AINSWORTH, WILLIAM HARRISON (1805–1882)
William Harrison Ainsworth was a popular English novelist who, though trained in law, chose to write creatively, specializing in historical romances. An immensely prolific writer, he published forty novels over a span of five decades, many of which contained elements of horror. In the words of H. P. Lovecraft, Ainsworth’s “romantic novels teem with the eerie and gruesome” (Lovecraft 2012, 46).
His early stories often involved crime and criminals, and made use of such Gothic motifs as thwarted heirs, secret passages, ruined edifices, burial vaults, corpses, and ghosts, the latter genuine as well as rationalized. His first success, Rookwood (1834), is ramshackle in plotting and construction but utilizes all of these devices, as well as a legend involving the fall of a tree branch leading to a death; it describes a dispute over an inheritance and the legitimacy of an heir. (There are, additionally, false identities, gypsies, and excessive praise of highwaymen, particularly the infamous Dick Turpin, as the story gradually resolves itself in favor of the legitimate claimant.) Though not supernatural, Jack Sheppard (1839) is more genuinely horrific, describing the monstrously villainous thieftaker (someone hired to capture criminals) and thief Jonathan Wild (1682?–1725) and his role in the creation, persecution, and ultimate destruction of the titular criminal (1702–1724). Although it proved popular with readers, Jack Sheppard reveals problems that were increasingly to affect Ainsworth’s prose, specifically weak characterizations and narrative padding. Even allowing for the market, the latter is egregious.
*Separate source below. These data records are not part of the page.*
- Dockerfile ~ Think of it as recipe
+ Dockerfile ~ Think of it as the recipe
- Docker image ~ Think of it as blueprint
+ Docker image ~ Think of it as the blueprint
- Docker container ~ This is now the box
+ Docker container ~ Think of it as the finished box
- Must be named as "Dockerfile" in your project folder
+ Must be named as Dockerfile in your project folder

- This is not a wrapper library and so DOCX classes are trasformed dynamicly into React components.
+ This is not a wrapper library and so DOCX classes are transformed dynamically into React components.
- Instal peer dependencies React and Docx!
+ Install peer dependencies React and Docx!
Ainsworth’s next significant successes were a trio of overtly historical novels—The Tower of London (1840), Guy Fawkes (1841), and Old St. Paul’s (1841)—whose turgid plots combined with historical events proved initially popular with contemporaries. These, too, often contained horrific material, as in the latter’s depiction of the spread of the black plague and the Great Fire of 1666; their success permitted Ainsworth to establish his own magazine (Ainsworth’s Magazine, 1842–1854). He thus serialized Windsor Castle (July 1842–June 1843), a historical romance describing the events around Henry VIII’s courtship of Anne Boleyn; a strong Gothic element involves the presence of the supernatural Herne the Hunter, who haunts Windsor Forest, who leads ghostly hunts through the forest, and whose origins are variously given. Windsor Castle proved very popular, not because of the uninspired retelling of the historical narrative, but because of Herne, who is more vital and convincing than the humans surrounding him.
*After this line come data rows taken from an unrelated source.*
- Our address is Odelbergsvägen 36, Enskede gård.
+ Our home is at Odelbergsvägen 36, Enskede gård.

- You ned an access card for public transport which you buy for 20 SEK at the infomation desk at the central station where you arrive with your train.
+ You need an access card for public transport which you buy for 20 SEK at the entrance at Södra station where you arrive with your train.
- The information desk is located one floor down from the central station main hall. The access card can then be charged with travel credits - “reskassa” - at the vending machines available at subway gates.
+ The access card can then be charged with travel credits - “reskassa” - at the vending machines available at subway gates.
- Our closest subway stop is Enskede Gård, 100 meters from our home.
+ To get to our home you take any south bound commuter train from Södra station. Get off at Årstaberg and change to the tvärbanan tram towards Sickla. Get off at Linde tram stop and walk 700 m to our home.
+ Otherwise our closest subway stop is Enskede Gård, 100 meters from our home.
Following this relatively promising beginning, Ainsworth’s fortunes began a long, slow, and sad decline. His once large readership dwindled, as did his income, and where he was once considered almost Charles Dickens’s equal, he gradually became no more than another impoverished second-rater, though it would be inaccurate and unfair to refer to him as a hack, as he undoubtedly cared about his writing. Late in his life, the City of Manchester honored him for his writings featuring the history of that city, but the accolades did not include financial security, and he died shortly thereafter. His obituaries tended to be dismissive and sometimes included erroneous material.
Though specialists and scholars still occasionally read Ainsworth and note that his fiction often possesses narrative drive, he is unlikely to be rediscovered by later audiences. The general academic consensus is that he was neither an innovator nor particularly talented as a writer or a creator of character, and that he provided a popular readership with historical novels featuring familiar and generally uninspired horrific devices. Still, there are some who appreciate his fleeting and faded charms. Rosemary Mitchell, a British scholar of Victorian literature and history, writes that Ainsworth may well have been forgotten because his “attraction was to the gothic historical, to the black and the bloody, to haunted history,” which made his writings serve in effect as “the dark side of those progressive Victorians we all know about, with their trains and telegraphs, their technological advances and their scientific discoveries, their liberal politics and their enlightened skepticism.” She characterizes Ainsworth as a “precursor of [legendary Hollywood director and producer] Cecil B. DeMille and [best-selling author of The Da Vinci Code] Dan Brown, a master of the spectacle and the sinister, king of the colourful and the clichéd” (Mitchell 2011).
Richard Bleiler
See also: Part One, Horror through History: Horror in the Nineteenth Century; Part Two, Themes, Topics, and Genres: The Gothic Literary Tradition.
Further Reading
Lovecraft, H. P. [1927] 2012. The Annotated Supernatural Horror in Literature. Edited by S. T. Joshi. New York: Hippocampus Press.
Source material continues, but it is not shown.